The boy really didn't know when to quit.
"No," she said.
"It is just that royal edict says cats must be slaughtered on sight.
Last I heard, Fey could roam the city with impunity."
"Burden!" someone called.
"We have company."
Solanda raised her eyebrows.
"You really should listen to your elders."
"You're not that much older than me," Burden said.
"Child, I remember when your father was born."
She pulled the robe tighter and walked toward the gate herself.
If he wasn't going to deal with this pesky Islander woman, she would.
The path was covered with mud, and she was relieved she hadn't spent the time to clean off her feet.
The mud was cool but soothing.
Her feet often ached after she made the Shift, partly because they weren't used to carrying all of her weight.

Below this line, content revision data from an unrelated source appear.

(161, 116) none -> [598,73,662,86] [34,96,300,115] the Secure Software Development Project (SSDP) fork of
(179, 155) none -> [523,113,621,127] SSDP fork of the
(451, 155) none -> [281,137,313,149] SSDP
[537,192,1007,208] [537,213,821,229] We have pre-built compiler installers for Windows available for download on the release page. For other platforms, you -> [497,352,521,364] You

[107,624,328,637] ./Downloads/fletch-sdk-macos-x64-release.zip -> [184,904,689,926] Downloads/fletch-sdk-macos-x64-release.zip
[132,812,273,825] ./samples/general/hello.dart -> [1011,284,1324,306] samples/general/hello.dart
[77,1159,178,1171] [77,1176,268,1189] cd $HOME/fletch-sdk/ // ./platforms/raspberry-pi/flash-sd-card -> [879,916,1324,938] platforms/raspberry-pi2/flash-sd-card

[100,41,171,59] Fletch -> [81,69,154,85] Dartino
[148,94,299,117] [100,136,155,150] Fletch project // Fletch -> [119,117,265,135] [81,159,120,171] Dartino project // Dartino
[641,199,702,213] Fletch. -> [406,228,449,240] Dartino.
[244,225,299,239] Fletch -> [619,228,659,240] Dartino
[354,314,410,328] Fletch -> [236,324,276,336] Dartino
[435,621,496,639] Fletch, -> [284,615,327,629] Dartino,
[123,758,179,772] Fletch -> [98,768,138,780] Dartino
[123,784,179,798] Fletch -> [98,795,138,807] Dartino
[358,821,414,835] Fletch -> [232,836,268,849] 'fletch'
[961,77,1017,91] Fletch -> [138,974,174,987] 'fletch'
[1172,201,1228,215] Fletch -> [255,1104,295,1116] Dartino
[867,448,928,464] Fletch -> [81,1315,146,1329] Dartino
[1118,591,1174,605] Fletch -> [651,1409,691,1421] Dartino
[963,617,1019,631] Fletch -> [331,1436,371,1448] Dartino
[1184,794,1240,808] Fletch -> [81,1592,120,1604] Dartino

The other buildings that she passed were no better than the first ones.
Some actually had holes in the walls stuffed with cloth.
Burden may have had an idea, but an idea did not make him a Visionary.
Near the gate, the woman stood, surrounded by three Fey.
Solanda knew them as Infantry, had often run between their feet on the way to a battle.
The woman was shorter than Solanda, but she had a solidness that Solanda had come to associate with Islander mothers.
Childbirth took any slimness they may have had and replaced it with a stoutness that Islanders seemed to find comforting.